Differential Diagnoses

Acute SinusitisAcute Rhinosinusitis causes symptomatic inflammation inside the nasal cavities lasting less than four weeks. It is a common complaint of frontal headaches, with pressure or fullness feeling. This disorder is usually worse during winter (Farrer, 2018).

Medication rebound headache: This is a chronic daily headache associated with medication or caffeine use. Pain with this headache is often described as diffuse. It is associated with person’s using headache medication or caffeine intake on a daily basis. This type of headache starts a few hours after the last dose of medication or caffeine (Vandembussche et al, 2018).

Migraine without auraThis is one of the most common complaints that patients present with.
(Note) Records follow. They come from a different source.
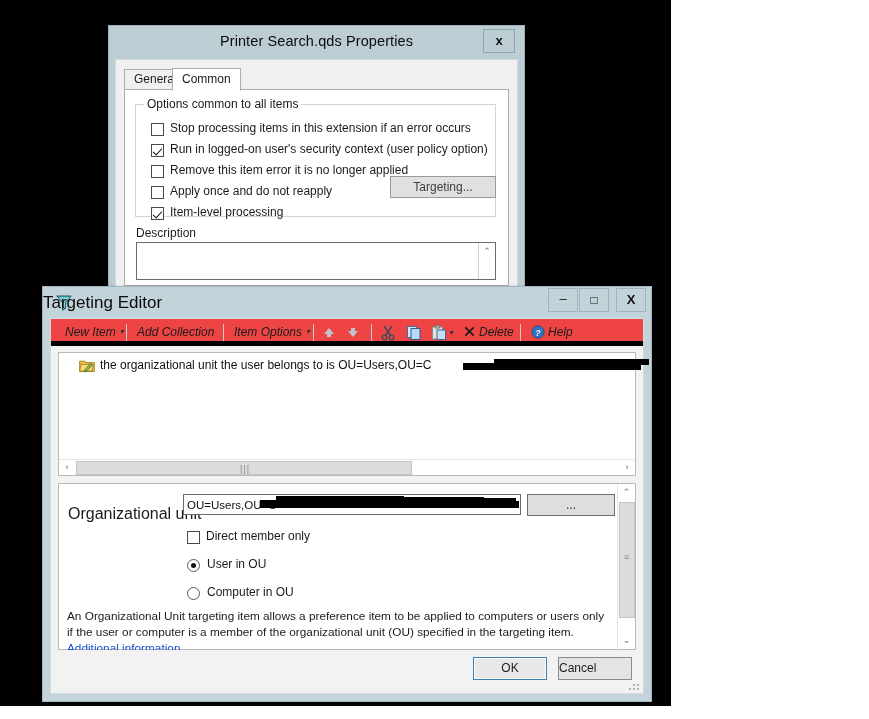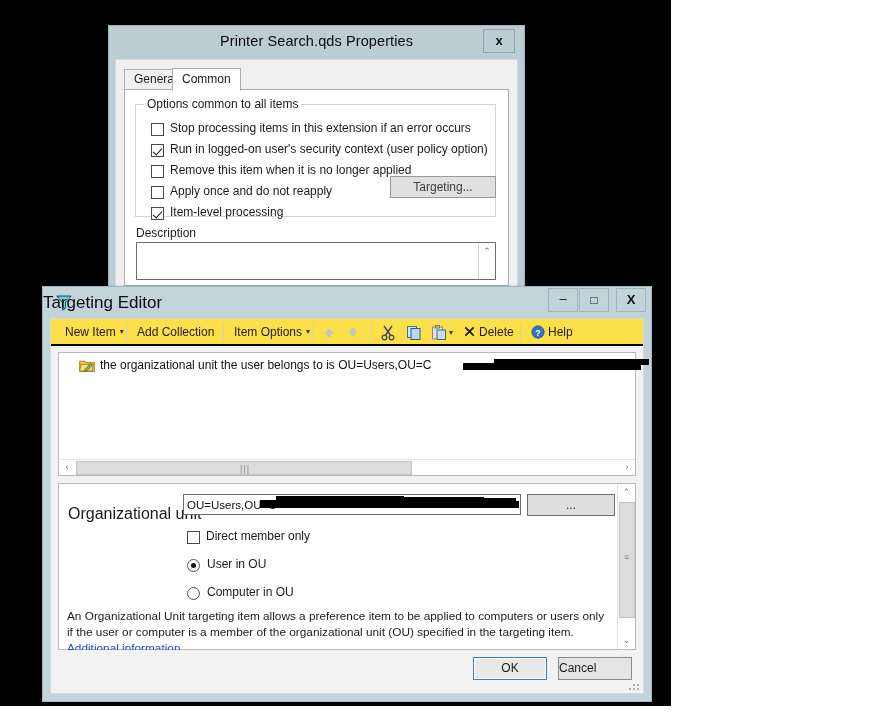--- a/index.html
+++ b/index.html
@@ -397,7 +397,7 @@
           </div>
           <div class="cb-row" style="top:58px">
             <span class="cb-box"></span>
-            <span class="cb-label">Remove this item when it is no longer applied</span>
+            <span class="cb-label">Remove this item error it is no longer applied</span>
           </div>
           <div class="cb-row" style="top:79px">
             <span class="cb-box"></span>

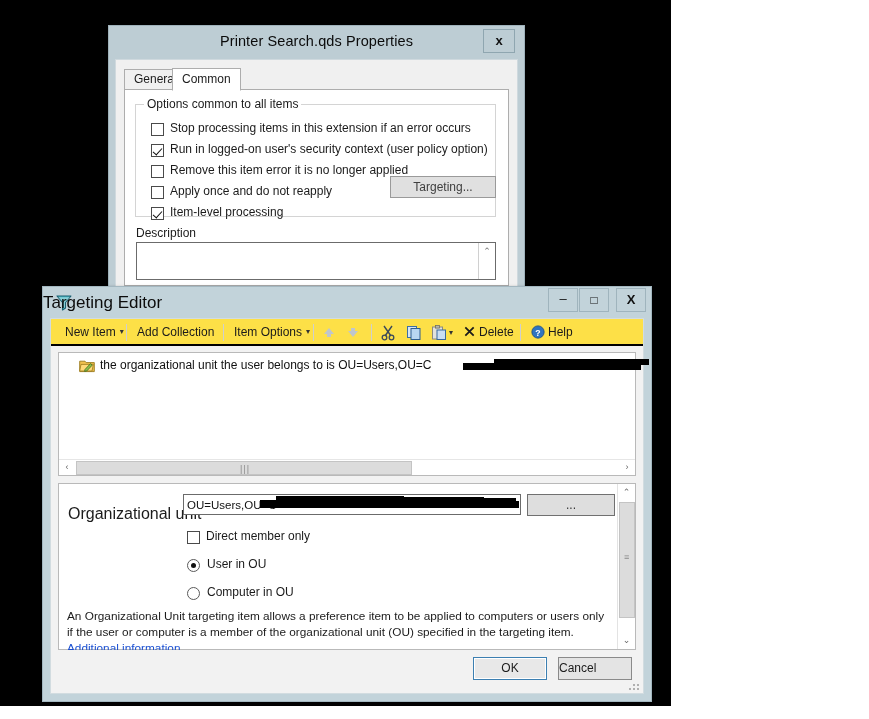--- a/index.html
+++ b/index.html
@@ -183,8 +183,9 @@
   
   #te-toolbar {
     position: absolute; left: 0; right: 0; top: 0; height: 27px;
-    background: #fde047;
-    border-bottom: 2px solid #000000;
+    background: #ef4444;
+    border-bottom: 5px solid #000000;
+    font-style: italic;
   }
   .tb-item {
     position: absolute; top: 3px; height: 21px;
It is a very common disorder (Yeh et al., 2018). Headache is usually unilateral and described as throbbing. Migraines often are accompanied by photophobia, phonophobia, nausea, and vomiting.

Tension Headache: This type of headache is very common in adults. It presents as a mild to moderate headache that is band-like and develops gradually. It is usually associated with stress and can last from a few hours to a day (Dwyer, 2018).

Bacterial Meningitis. The patient’s chief complaint is headache and therefore this is a possible diagnosis. Meningitis usually presents with headache as one of its major symptoms (Young & Thomas, 2018).


  • Dwyer, B. (2018, December). Posttraumatic headache. In Seminars in neurology (Vol. 38, No. 06, pp. 619-626). Thieme Medical Publishers.
  • Farrer, F. (2018). Is it an allergy or is it sinusitis?. SA Pharmacist’s Assistant18(3), 25-26.
  • Lakhan, K. J. (2018). “Sinus” Headaches: Sinusitis Versus Migraine. Physician Assistant Clinics3(2), 181-192.
  • Sufrinko, A., McAllister-Deitrick, J., Elbin, R. J., Collins, M. W., & Kontos, A. P. (2018). Family history of migraine is associated with posttraumatic migraine symptoms following sport-related concussion. The Journal of head trauma rehabilitation33(1), 7.
  • Vandenbussche, N., Laterza, D., Lisicki, M., Lloyd, J., Lupi, C., Tischler, H., … & Katsarava, Z. (2018). Medication-overuse headache: a widely recognized entity amidst ongoing debate. The journal of headache and pain19(1), 1-14.
  • Yeh, W. Z., Blizzard, L., & Taylor, B. V. (2018). What is the actual prevalence of migraine?. Brain and behavior8(6), e00950.
  • Young, N., & Thomas, M. (2018). Meningitis in adults: diagnosis and management. Internal medicine journal48(11), 1294-1307.